Ce livre n’est pas un ouvrage uniquement descriptif ou narratif. Il est une analyse ontologique d’un rite fondateur conservé par les Bamiléké malgré une féroce opposition des colons qui trouvaient dans le « Ke » (magie en ghomala), la source de la résistance intrinsèque des Bamiléké à toute domination, quelle qu’elle soit. Le ‘’ka’’ égyptien ou « force qui entretient la vie », et encore aujourd’hui pratiquée, représentait la magie dans L’Égypte Antique jusqu’à l’époque copte – ce ‘ka’ est similaire au ‘ke’ d’où le titre du livre. Il ne s’agit donc nullement d’une recherche de légitimation, mais d’un parallèle sain dans une démarche de retour aux sources.

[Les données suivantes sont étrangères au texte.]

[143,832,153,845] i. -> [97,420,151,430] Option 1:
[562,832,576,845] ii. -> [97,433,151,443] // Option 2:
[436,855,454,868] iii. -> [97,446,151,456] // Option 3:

Quel enseignement, du point de vue socio-anthropologique, peut-on tirer de la mise en relation du « ka » et du « kè » ?

Le ‘’Ka’’ est l’un des mots les plus polysémiques de l’égyptien ancien. Il peut designer le dernier roi pré-époque pharaonique, l’âme, la magie, l’au-delà, le karma. Il en est de même du ‘’Ke’’ qui, au sens premier, désignerait la magie à l’ouest Cameroun, mais de façon plus étendue, l’émerveillement et représente un aspect principal de l’âme d’un être humain ou d’un dieu. La signification exacte du ‘’ke’’ reste un sujet de controverse. Il désigne en égyptien, comme en ghomala, l’esprit divin protecteur d’une personne. En Égypte, le ‘’ka’’ survivait à la mort du corps et pouvait résider dans une image ou une statue d’une personne. En pays Bamiléké, il est transmis à la mort pour continuer à réguler la vie sociale, créer l’abondance et maintenir l’humanisme en l’humain.

Au carrefour glissant de la mondialisation, pour ce qui est des identités notamment, en décryptant un rite séculaire aujourd’hui, quel message voulez-vous faire passer dans ce nouvel ouvrage ?

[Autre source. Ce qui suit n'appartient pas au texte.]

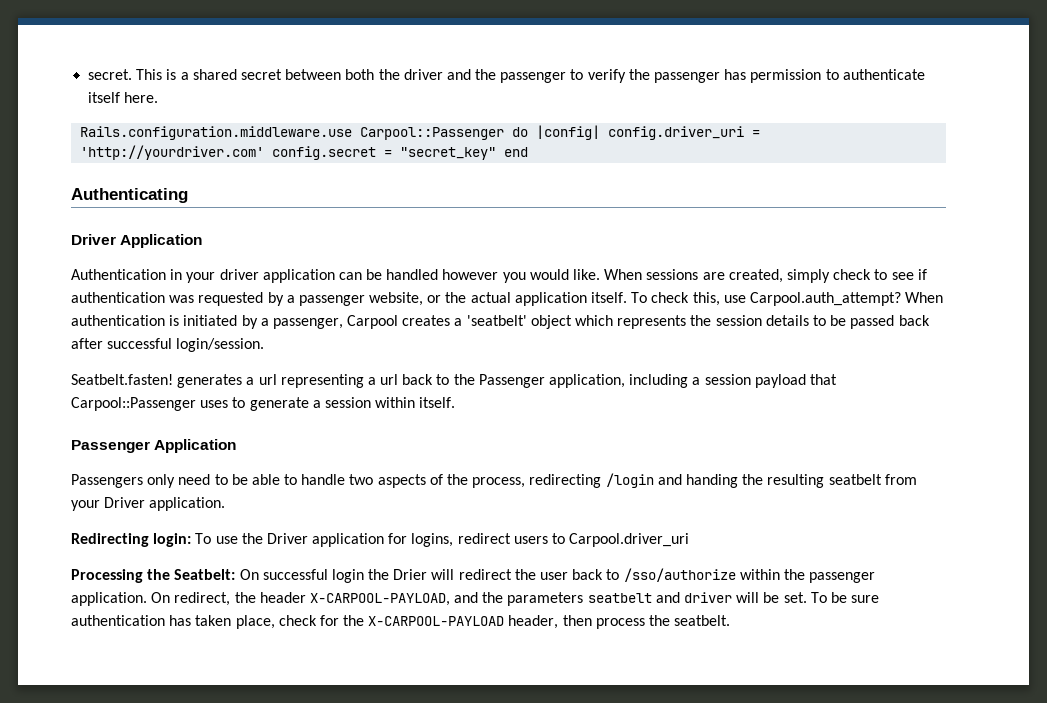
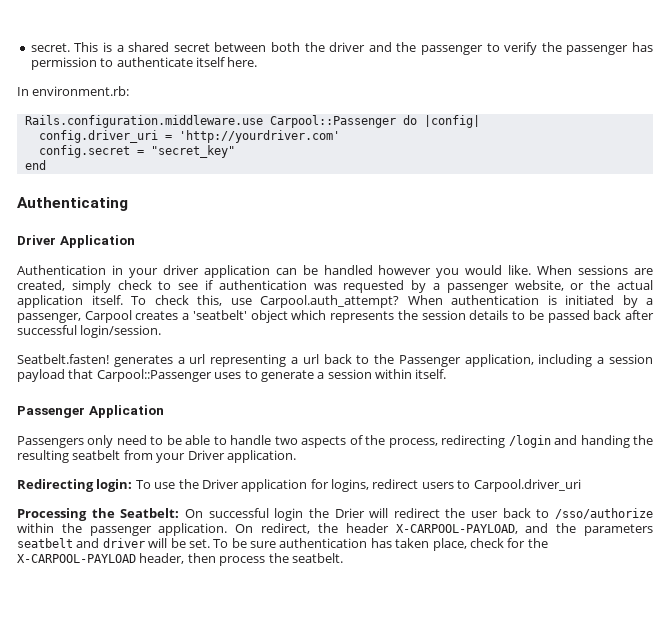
(159, 97) none -> [17,86,130,96] // In environment.rb:
(601, 132) none -> (480, 121) //
(265, 152) none -> (340, 136) //
(497, 153) none -> (235, 151) //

Nicholas Sarkozy alors président de la France et définitivement ‘’ignorant’’ de l’Afrique affirmait en Juillet 2007 sur le sol africain à Dakar que « l’homme africain n’est pas assez ancré dans l’Histoire ». Ce cliché occidental choquant certes n’est toutefois pas sans fondement. Nous contribuons à l’ignorance collective par nos ignorances individuelles de nos propres coutumes. Dans le même discours du ‘’maître’’ Sarkozy, il reconnaissait parlant du colon et je cite ‘’Ils ont abîmé un art de vivre. Ils ont abîmé un imaginaire merveilleux.

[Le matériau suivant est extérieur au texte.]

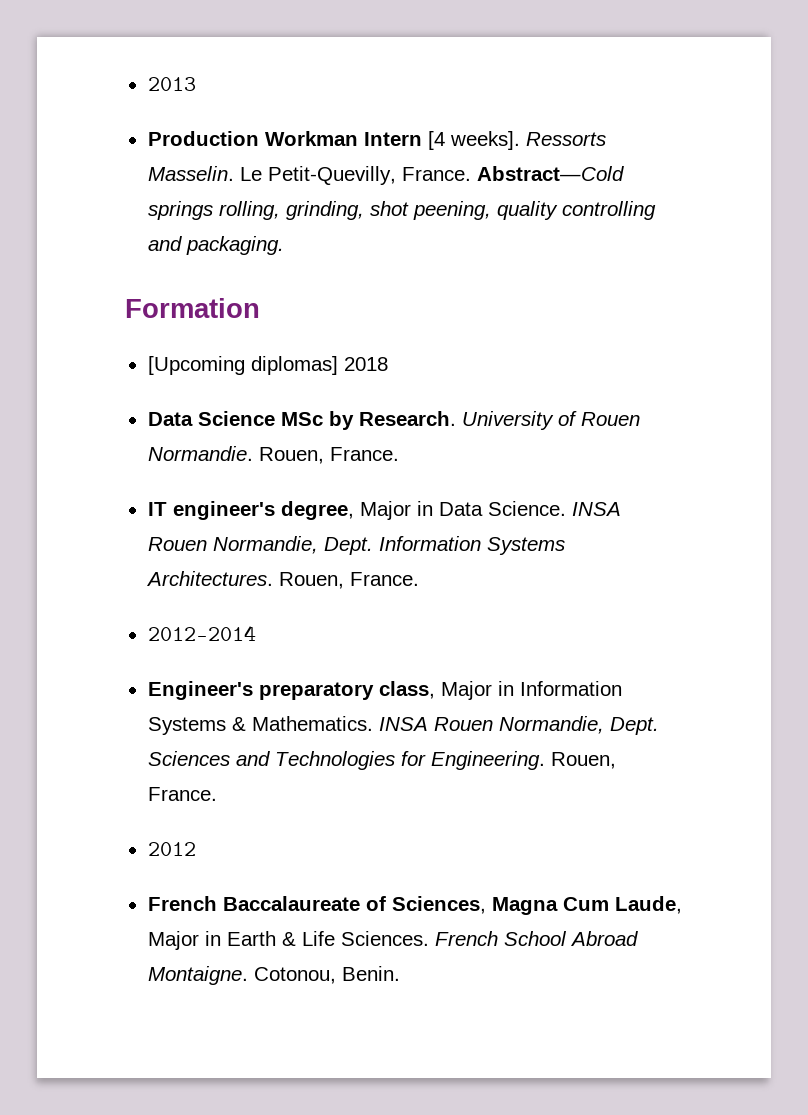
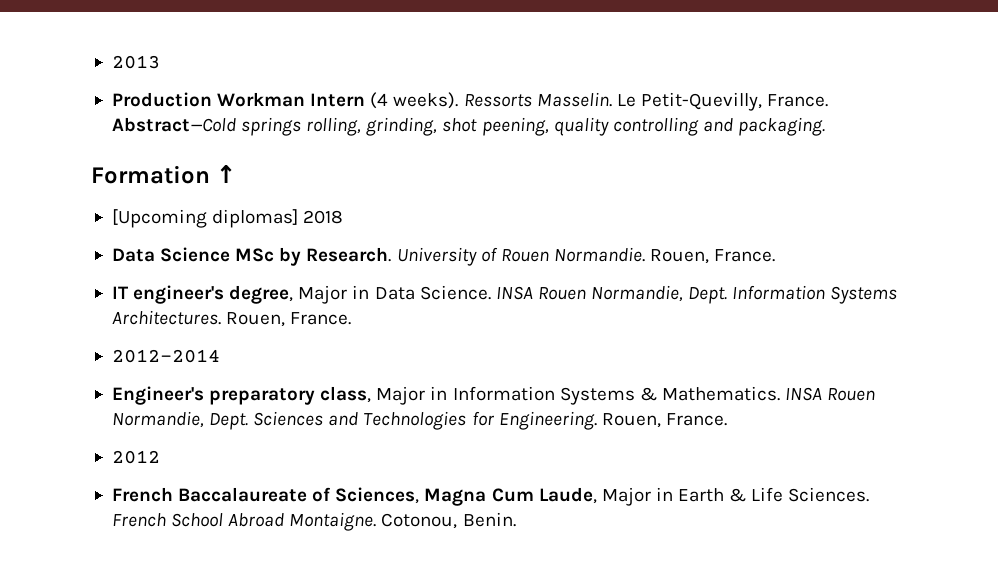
[427,131,520,150] [4 weeks]. -> [370,92,459,109] (4 weeks).
(260, 308) none -> [216,165,237,183] ↑

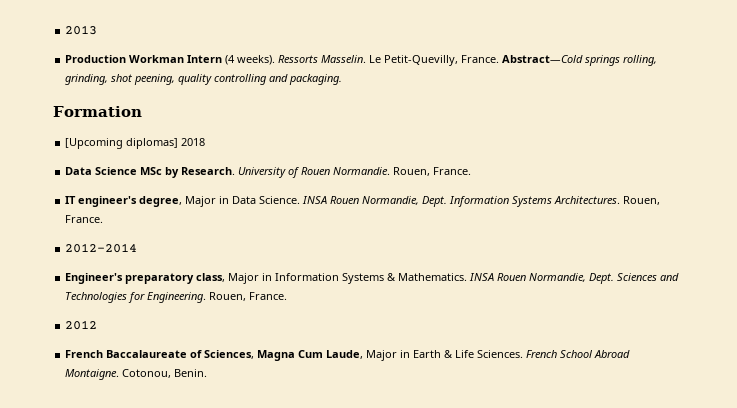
[216,165,237,183] ↑ -> (142, 111) none

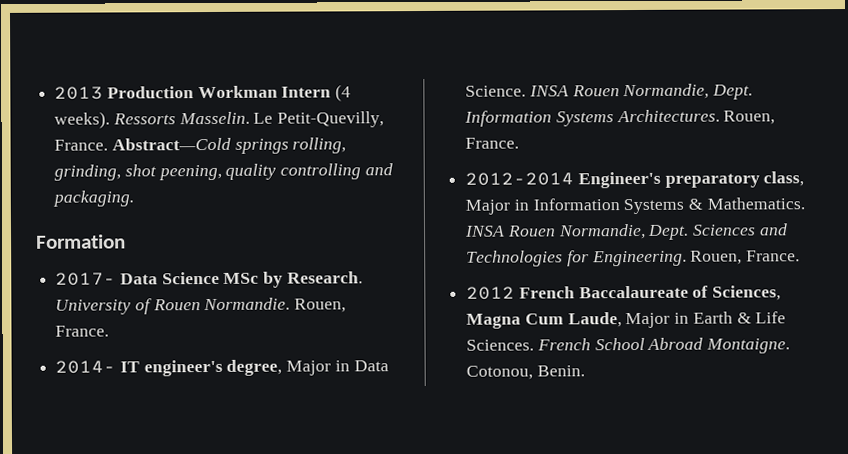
(98, 30) // -> (104, 93) none
[65,138,206,149] [Upcoming diplomas] 2018 // -> [55,272,117,286] 2017-
(472, 171) none -> [55,360,117,374] 2014-
(138, 248) // -> (575, 179) none
(98, 325) // -> (516, 293) none

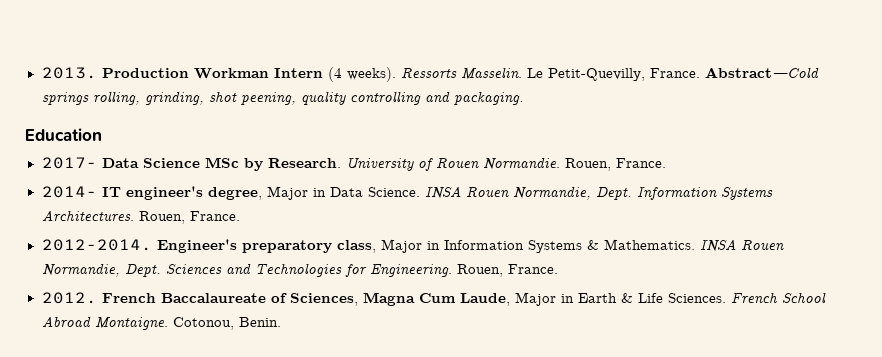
[54,86,104,100] 2013 -> [41,67,97,79] 2013.
[36,234,126,249] Formation -> [25,128,102,141] Education
[465,172,575,186] 2012-2014 -> [41,239,152,251] 2012-2014.
[466,286,516,300] 2012 -> [41,292,97,304] 2012.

Ils ont abîmé une sagesse ancestrale […] vous n’avez pas à avoir honte des valeurs de la civilisation africaine, qu’elles ne vous tirent pas vers le bas, mais vers le haut, qu’elles soient un antidote au matérialisme et à l’individualisme qui asservissent l’homme moderne, qu’elles soient le plus précieux des héritages face à la déshumanisation et à l’aplatissement du monde.’’ (Nicolas Sarkozy, 26 juillet 2007, à Dakar). Ce livre n’est pas une réponse ou une réplique à l’arrogante « bienpensance’’ élitiste, occidentale. Il se veut une restitution objective et illustrée non seulement de la pertinence et de la résistance du savoir-vivre ancestral africain, mais aussi et surtout de son actualité et de son intemporalité.